All the same, Cash is not quite a narcissist or an exhibitionist who "plays to the crowd", needing its applause for his self-affirmation. From the first to last performance we see, Cash never loses his nervousness and awkwardness as he prepares to hit the stage – and indeed, his famous tag line, "Hello, I'm Johnny Cash" has a splendidly un-slick ring to it. Mangold brilliantly films the concert scenes in such a way as to rarely show the crowd (they hardly even register as on off-screen massed sound): Cash is always absorbed in the special "space" created by the song (and Mangold, happily, frequently lets us hear the entire song).
Off-stage, Cash is almost completely dysfunctional. There is a touching scene in which June finds him befuddled in a shop: unsure of what toy to buy his daughter, and clueless about how to post it to her. He lives for his band and for touring; at home, we see him asleep, banging nails into the wall of his sad little "cubby room", or generally at a loss. At one point he does indeed become a raging bull towards his despairing wife, Vivian (Ginnifer Goodwin), and the destructive impact on the family is all the more palpable for being dramatically understated.
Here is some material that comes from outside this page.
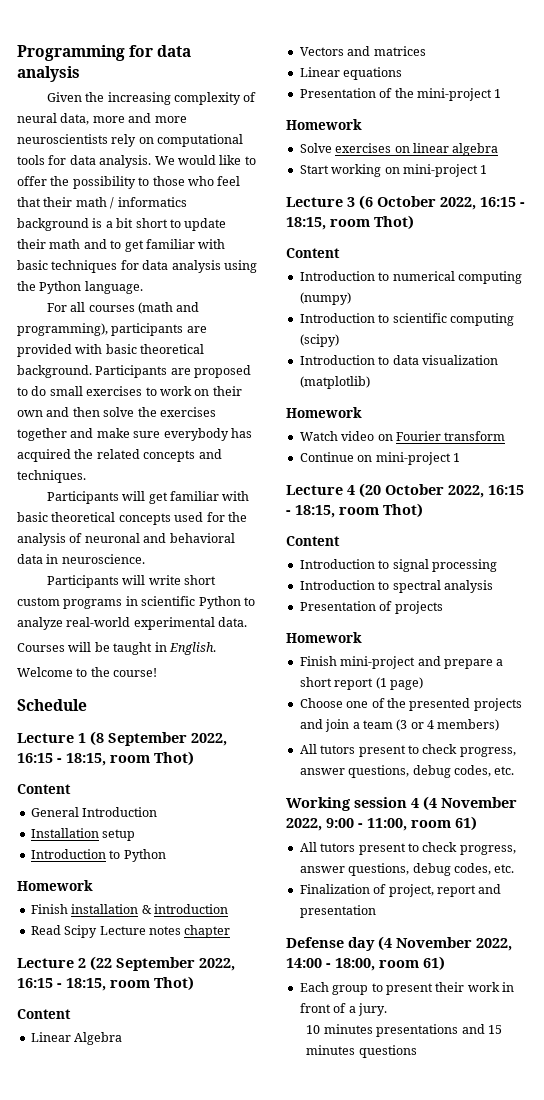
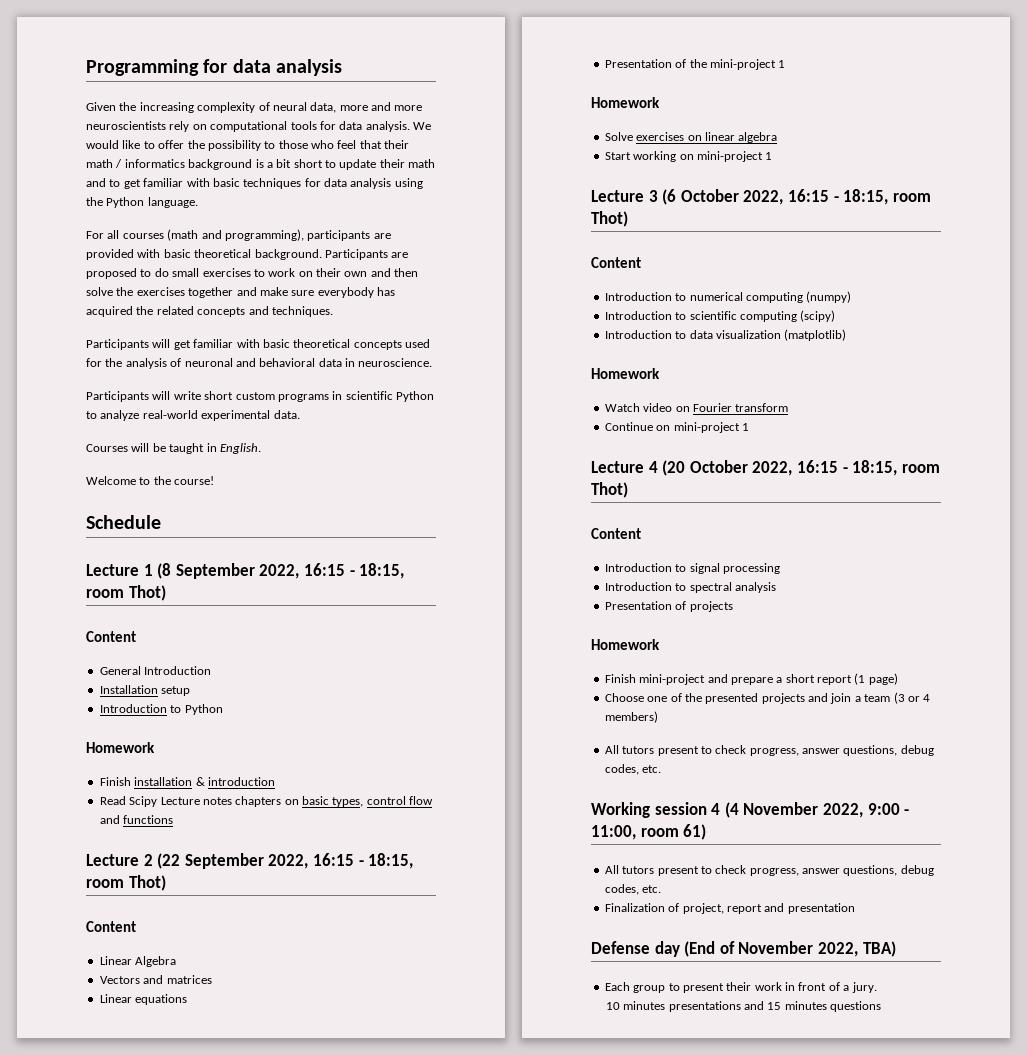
[184,925,231,938] chapter -> [235,796,434,807] [99,815,174,824] chapters on basic types, control flow and functions
[378,936,512,951] [286,956,445,971] (4 November 2022, 14:00 - 18:00, room 61) -> [684,941,896,957] (End of November 2022, TBA)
Cash, as presented by the film, has a strangely passive attitude to his own destiny. He becomes the "man in black" because black shirts are the only kind his band members have in common; his ensemble creates its trademark "train tracks" musical style inadvertently, by playing as fast as it can; he gets hooked on pills because they are offered to him (by Elvis, no less!); and when he makes a clumsy pass at June, he apologises by saying it "just happened". June's impact on his life is captured in the stirring moments when she criticises him for "not taking credit" for such actions, good or bad, and for believing that "things just work themselves out" when, in reality, everyone is scampering around working them out for him.
What Phoenix captures, above all, is the touch of madness in Cash: in his eyes, in his stage manner, in his personal exchanges. There is an incredible moment during his impromptu audition performance for a reluctant, worldly Sam Phillips (Dallas Roberts) – a scene far transcending cornball – when he looks around at his lead guitarist with a mixture of perplexity, aggression and sheer, loony blankness; finally the guy gets the idea to fill in with his soon-to-be-famous solo riff.
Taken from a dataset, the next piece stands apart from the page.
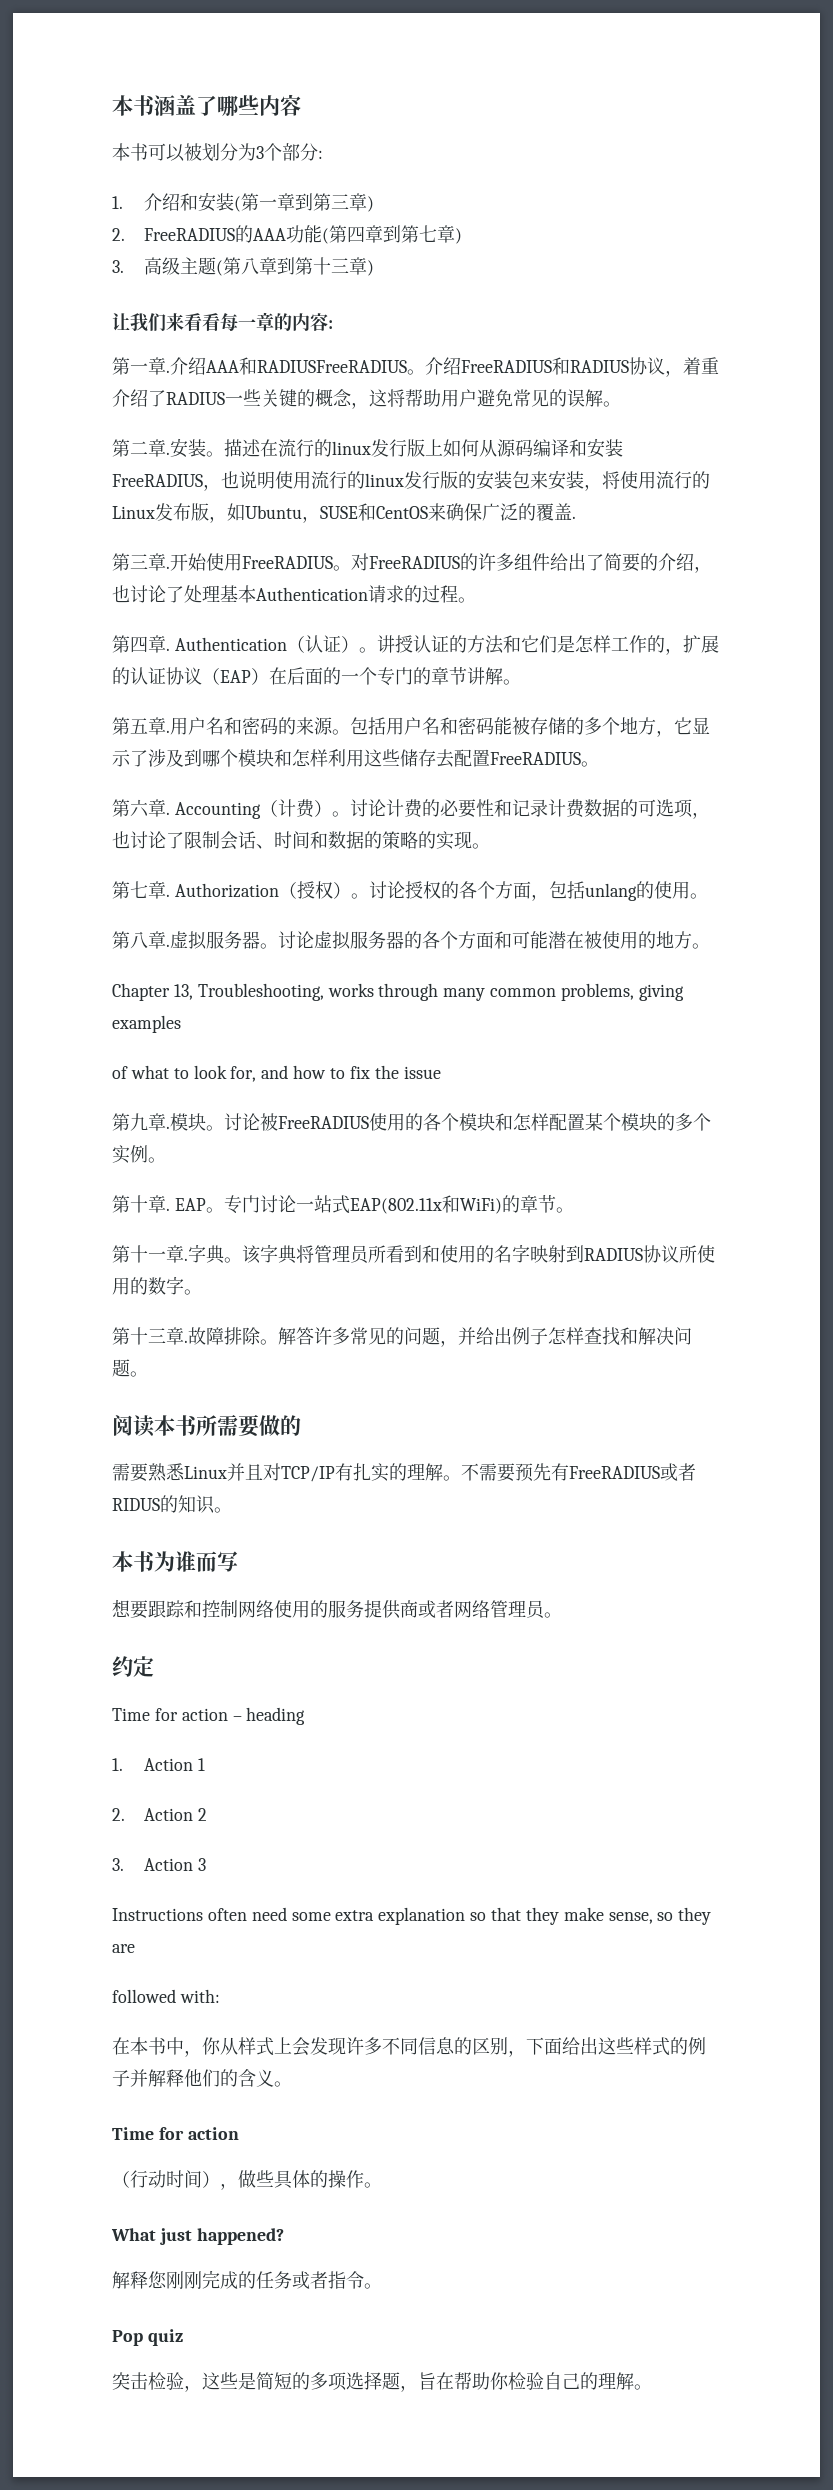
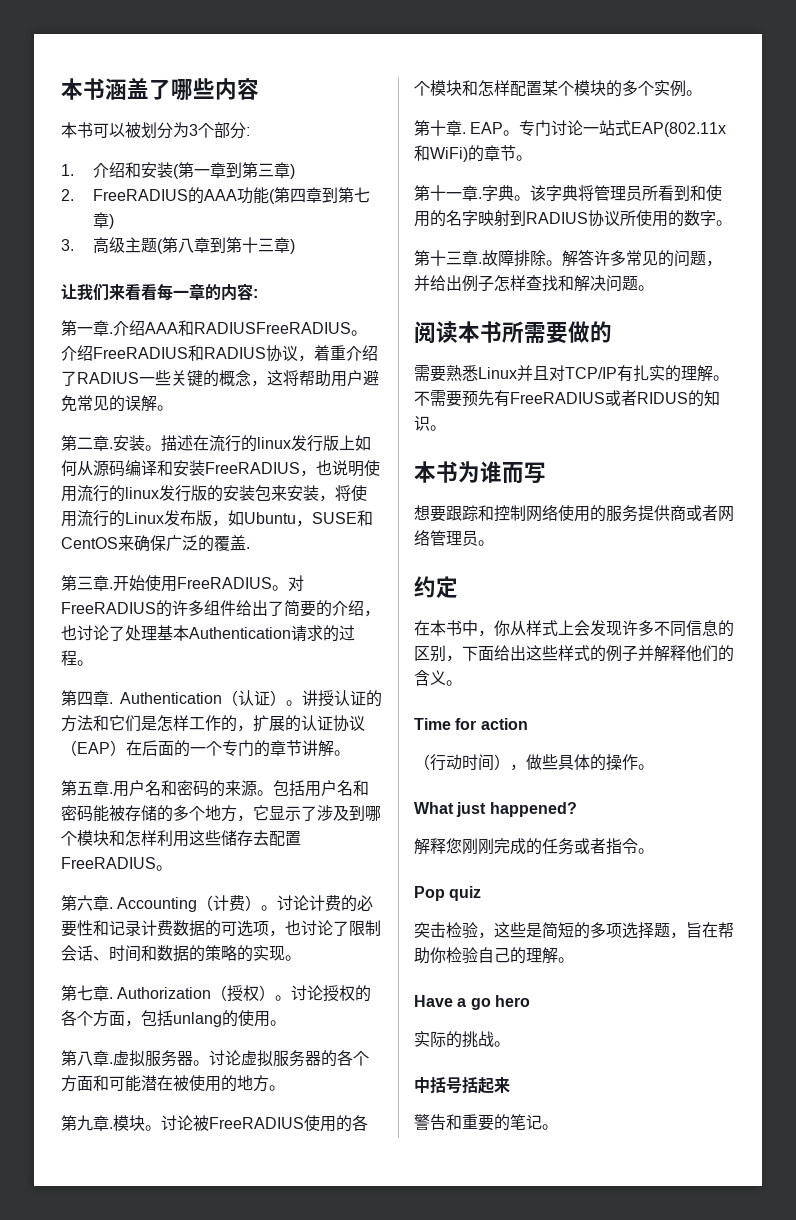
[112,983,684,1001] [112,1015,181,1033] [112,1065,441,1082] // Chapter 13, Troubleshooting, works through many common problems, giving examples // of what to look for, and how to fix the issue -> (285, 1088) none
[112,1707,306,1725] [112,1758,205,1771] [112,1808,207,1821] [112,1858,206,1871] [112,1907,712,1925] [112,1944,135,1953] [112,1989,220,2003] // Time for action – heading // 1. Action 1 // 2. Action 2 // 3. Action 3 // Instructions often need some extra explanation so that they make sense, so they are // followed with: -> (458, 587) none
(652, 2387) none -> [414,995,530,1010] [414,1031,510,1048] [414,1077,510,1094] [414,1114,558,1131] // Have a go hero // 实际的挑战。 // 中括号括起来 // 警告和重要的笔记。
Cash is like a strange beast never properly introduced to the world that the rest of us live in. The man we see presented here is someone who, at all times, is choked with raw emotion. High moments of success leave him drained, and frustration in love twists him into a veritable demolition man.
It is telling that the round of high-profile industry awards and nominations in America at the start of 2006 was far more at ease honouring the "urbane" stylings of Philip Seymour Hoffman as Capote (2005) than the raw nerves touched by Phoenix. But they are equally skilled performances.